All’angolo tra Wall e Broad Street, nel centro simbolico del capitalismo americano, un oscuro anarchico italiano arresta il proprio cavallo che traina una carretta carica di esplosivo e si allontana velocemente confondendosi tra la folla. Pochi minuti dopo, precisamente a mezzogiorno, una tremenda deflagrazione. Carretta e cavallo sono ridotti in cenere. Le vetrate dei negozi e degli uffici dell’intero isolato esplodono in mille pezzi. La maggior parte degli edifici circostanti prende fuoco e una grossa porzione della House of Morgan è ridotta in rovina. Sembra l’Apocalisse con corpi e brandelli di corpi. Uomini e donne già cadaveri o gravemente feriti.
Il bilancio è di 33 morti e più di 200 feriti, numero che però non riesce nemmeno a dare un’idea dell’inferno prodotto dall’esplosione. Sul piano materiale i danni sono stimati a due milioni di dollari dell’epoca.

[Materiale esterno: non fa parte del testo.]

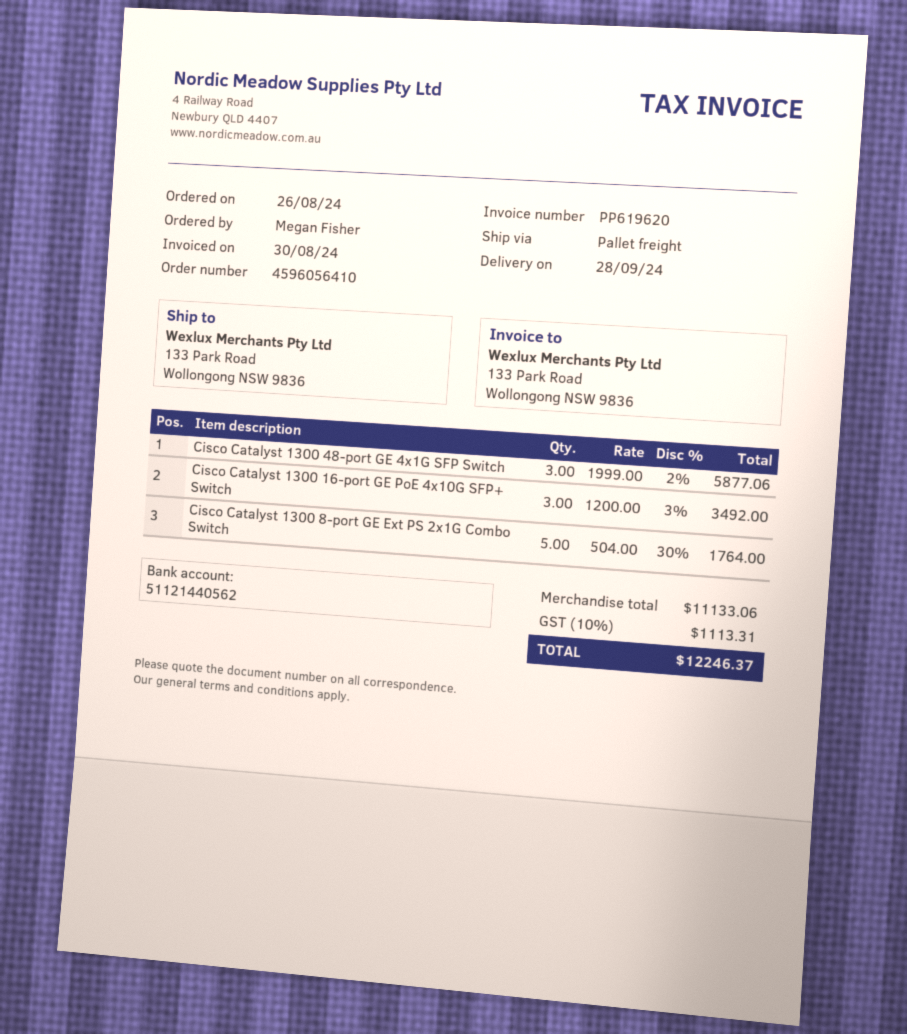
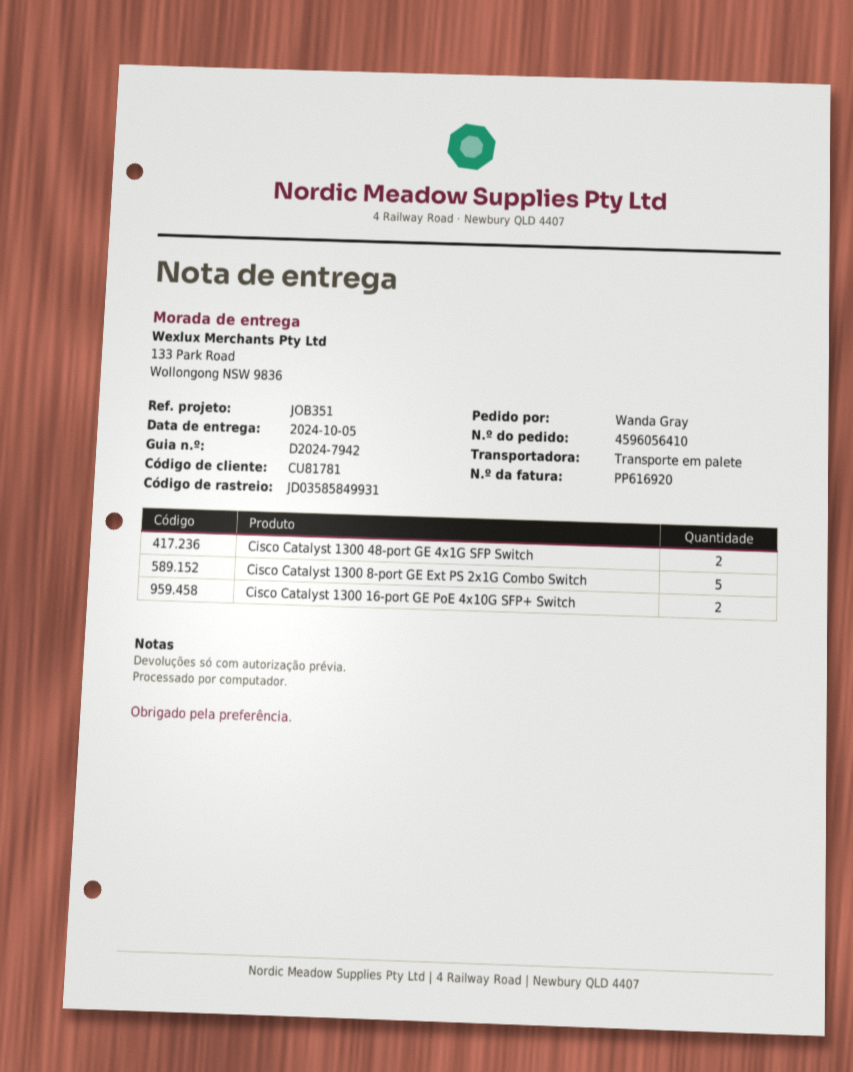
delivery date: 2024-09-28 -> 2024-10-05
invoice number: PP619620 -> PP616920
ordered by: Megan Fisher -> Wanda Gray
Cisco Catalyst 1300 48-port GE 4x1G SFP Switch: 3 -> 2
Cisco Catalyst 1300 16-port GE PoE 4x10G SFP+ Switch: 3 -> 2

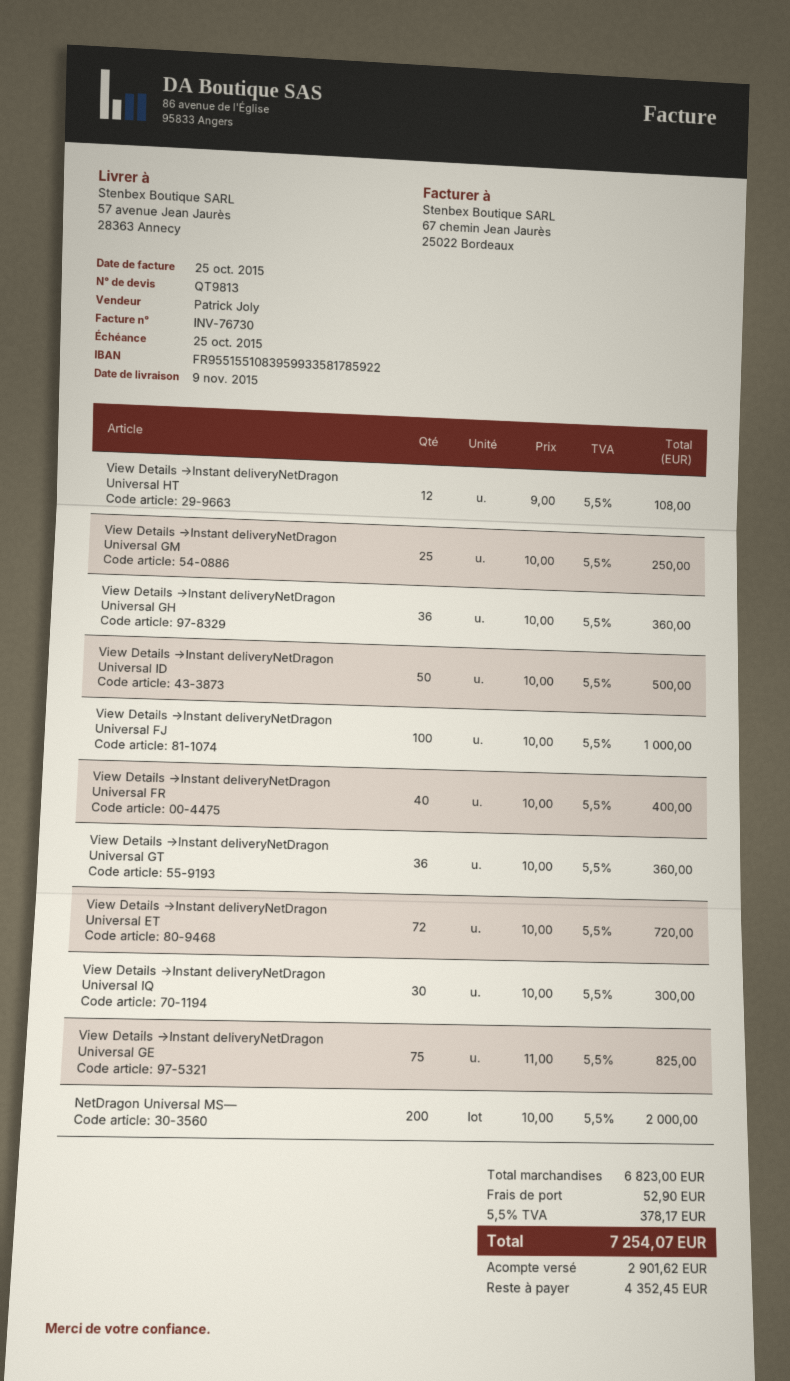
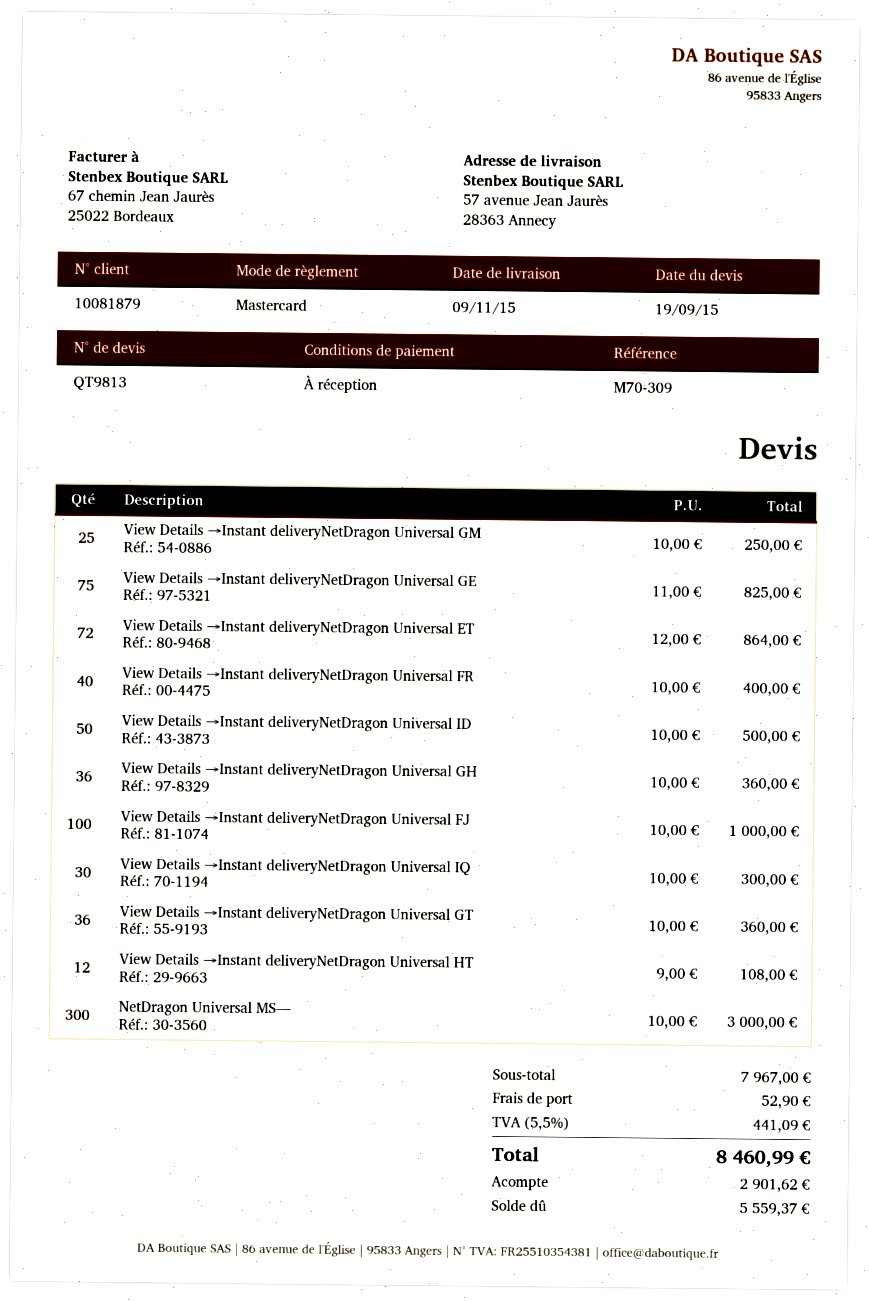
View Details →Instant deliveryNetDragon Universal ET: 72 x 10.00 = 720.00 -> 72 x 12.00 = 864.00
NetDragon Universal MS—: 200 x 10.00 = 2000.00 -> 300 x 10.00 = 3000.00
subtotal: 6823.00 -> 7967.00
tax: 5.5% = 378.17 -> 5.5% = 441.09
total: 7254.07 -> 8460.99
balance: 4352.45 -> 5559.37

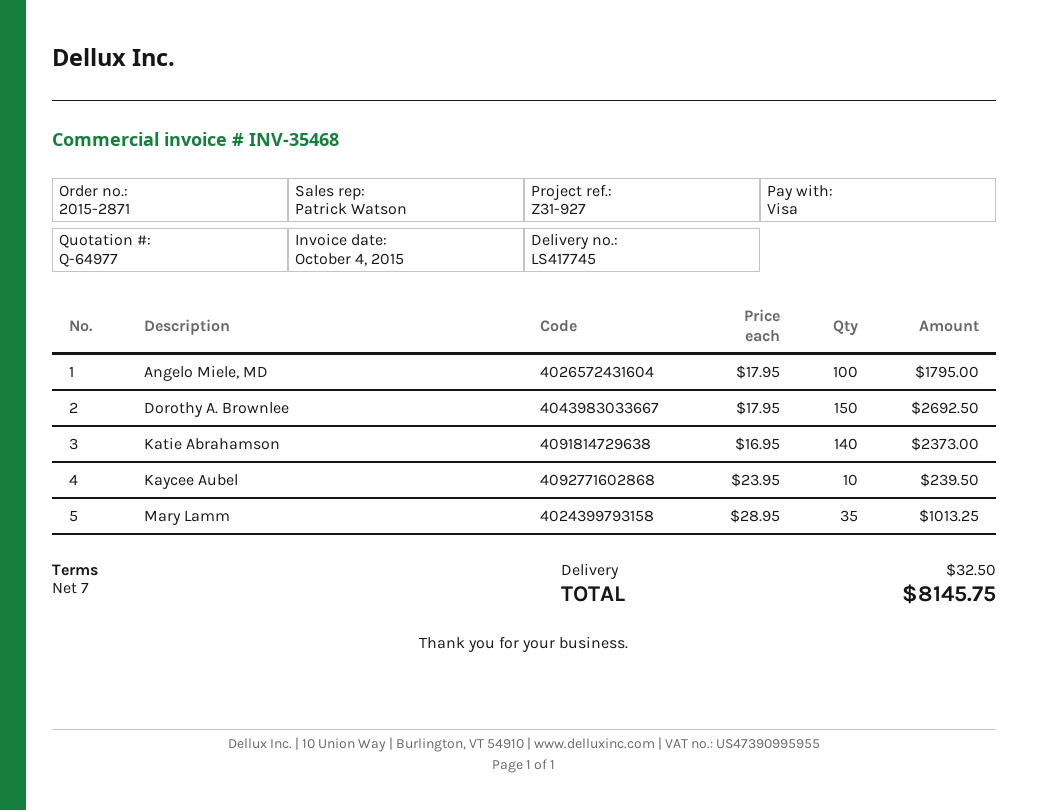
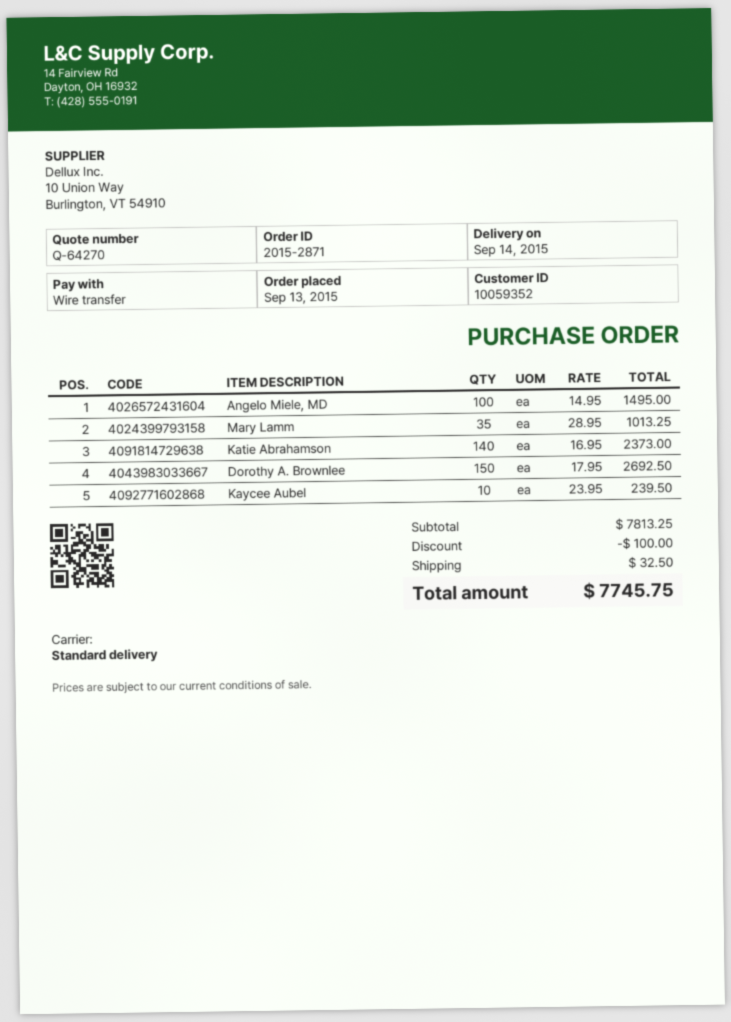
quote number: Q-64977 -> Q-64270
payment method: Visa -> bank transfer
Angelo Miele, MD: 100 x 17.95 = 1795.00 -> 100 x 14.95 = 1495.00
discount: none -> 100.00
total: 8145.75 -> 7745.75

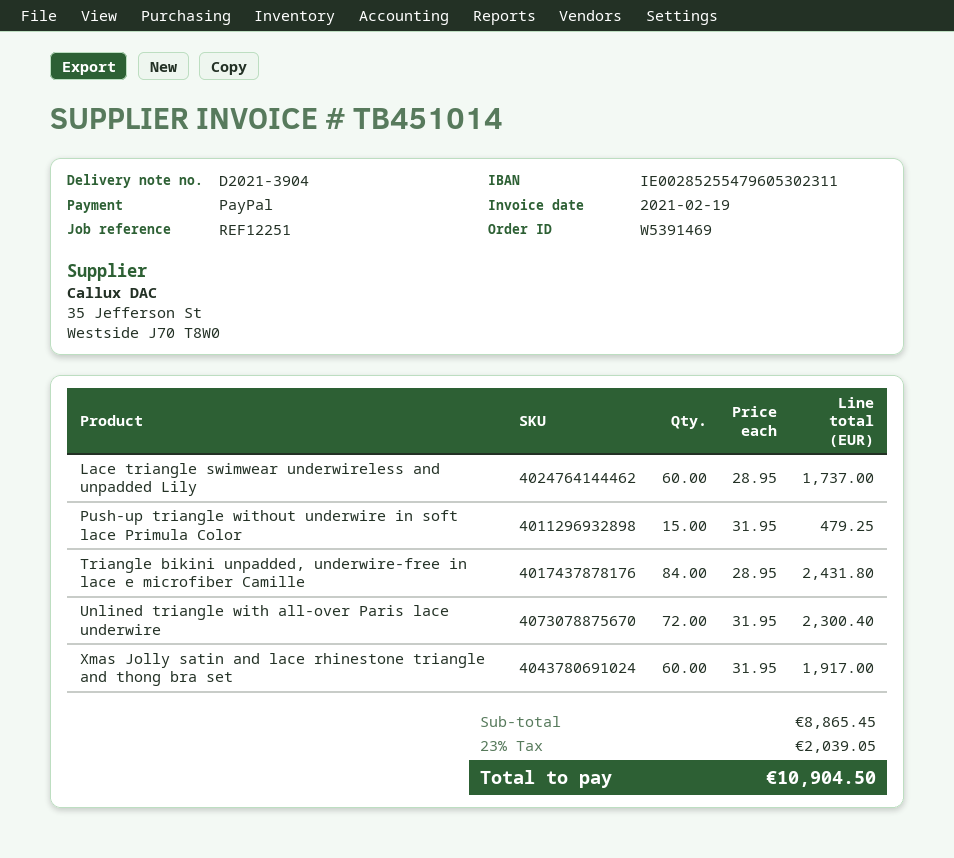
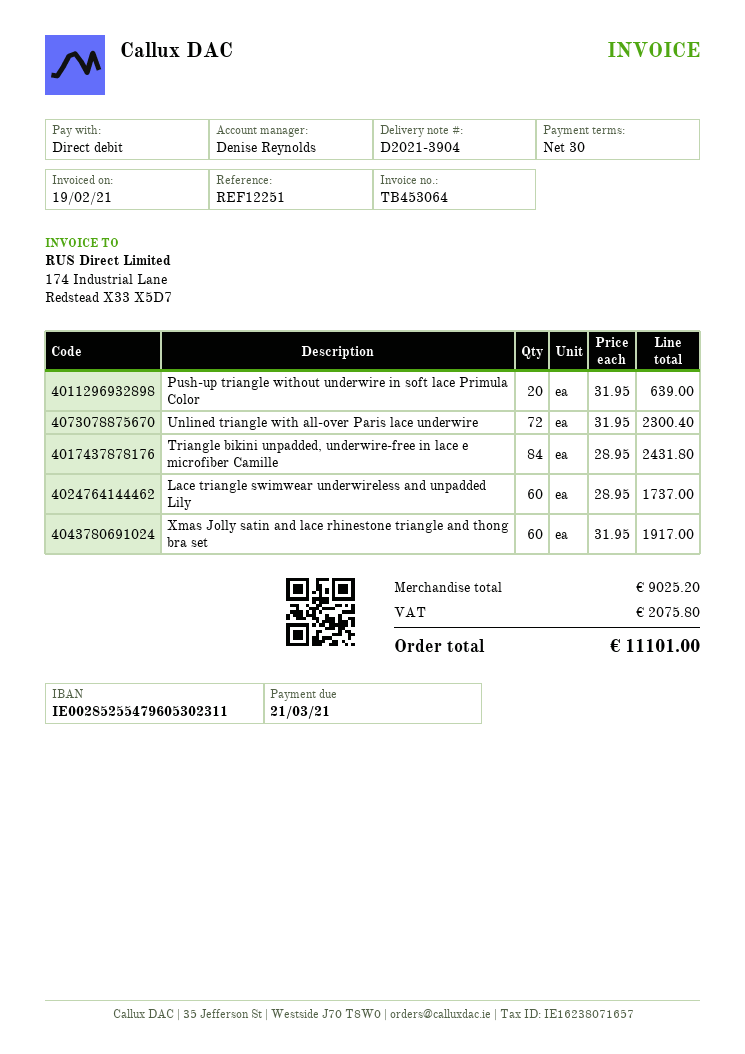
invoice number: TB451014 -> TB453064
payment method: PayPal -> direct debit
Push-up triangle without underwire in soft lace Primula Color: 15 x 31.95 = 479.25 -> 20 x 31.95 = 639.00
subtotal: 8865.45 -> 9025.20
tax: 2039.05 -> 2075.80
total: 10904.50 -> 11101.00

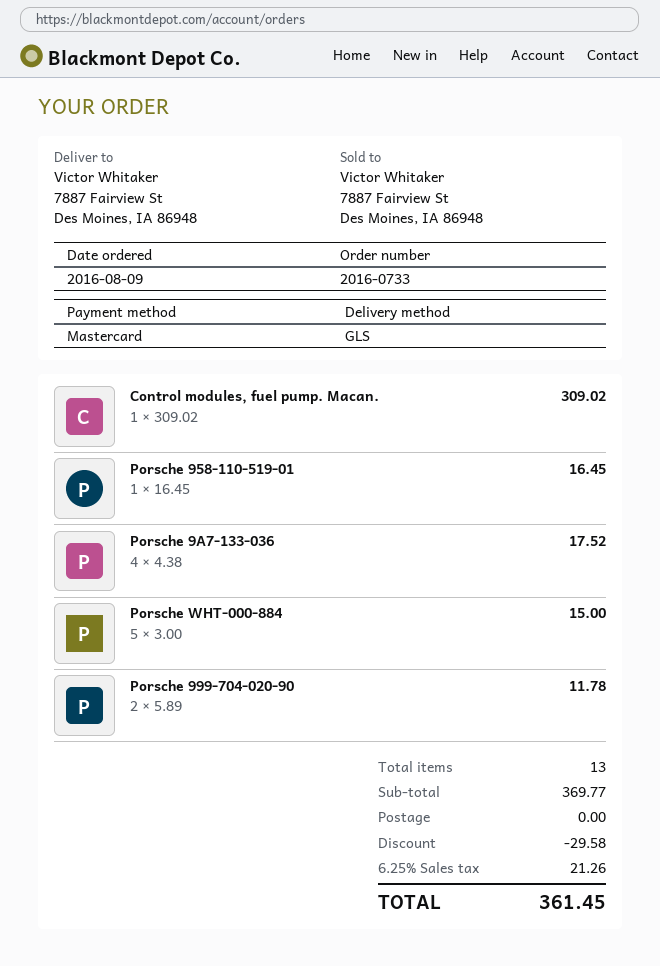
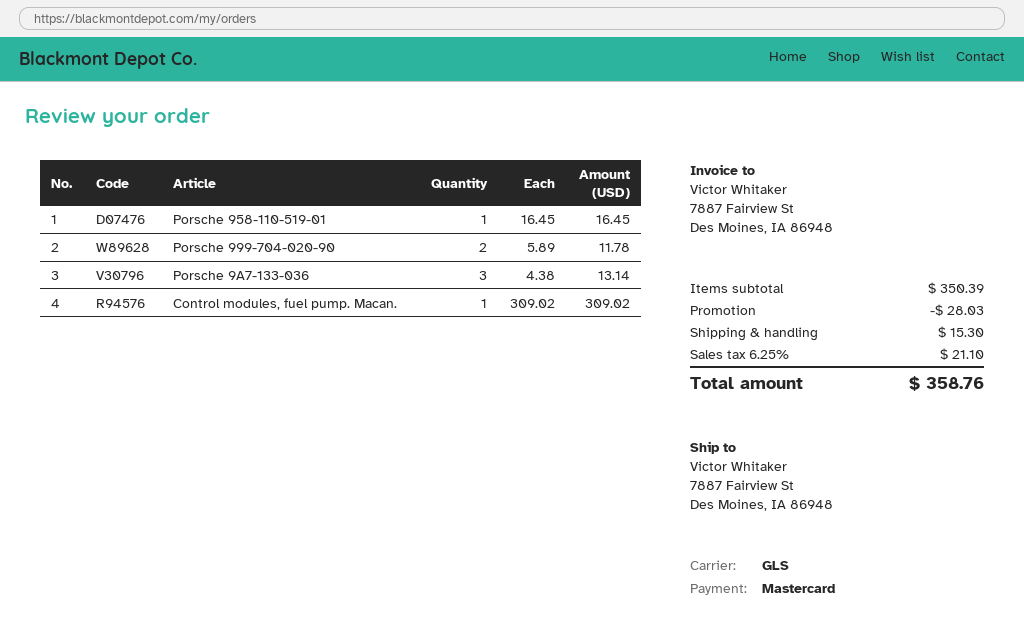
Porsche 9A7-133-036: 4 x 4.38 = 17.52 -> 3 x 4.38 = 13.14
Porsche WHT-000-884: 5 x 3.00 = 15.00 -> none
subtotal: 369.77 -> 350.39
discount: 29.58 -> 28.03
shipping: 0.00 -> 15.30
tax: 6.25% = 21.26 -> 6.25% = 21.10
total: 361.45 -> 358.76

Le indagini effettuate si indirizzano immediatamente verso la pista anarchica e ci si basa su alcuni volantini che rivendicano l’attentato, trovati in una cassetta, che però si rivelano assai utili per dare un volto a quell’inferno. Vengono raccolte centinaia di testimonianze, in ogni ufficio di polizia e nei locali pubblici viene affissa la ricompensa a chi fornisca informazioni sugli autori dell’attentato, sono diffuse almeno 3mila foto segnaletiche di altrettanti sovversivi attivi nel paese, centinaia di sospetti vengono arrestati e decine di fabbriferrai interrogati sulla provenienza dei ferri di cavallo ritrovati sul luogo della strage. Per settimane e mesi gli agenti federali si dedicano quasi esclusivamente a questo caso.
Alla fine i sospetti si concentrano su un uomo dal forte accento italiano, non siciliano come si pensava inizialmente ma di un romagnolo. Mario Buda, appunto. Nato a Savignano nel 1884, nel 1907 migra oltreoceano dove si segnala nel partecipare agli scioperi, nell’organizzare la protesta e le manifestazioni che circolavano negli ambienti anarchici e all’organizzazione di una delle tre Scuole anarchiche italiane presenti negli Stati Uniti. Quel 16 settembre agisce dopo aver scoperto che due suoi compagni, Ferdinando Nicola Sacco e Bartolomeo Vanzetti, sono stati arrestati già ad aprile. È il suo ultimo atto terrorista che Buda esegue sul territorio americano. Una volta compiuta la missione, alcune settimane più tardi salpa in direzione di Napoli su una nave che batte bandiera francese. Alla fine di novembre è di nuovo a casa, nella sua Romagna natia e in Italia, nonostante mille peripezie (e anche pare un ruolo da spia per la polizia fascista), riesce a farla franca e a morire nel 1963 non dando più notizie di sé.
La strage di Wall Street è restata per anni nella memoria dei newyorkesi, fino a scomparire del tutto, effetto della tendenza americana alla cancellazione della storia.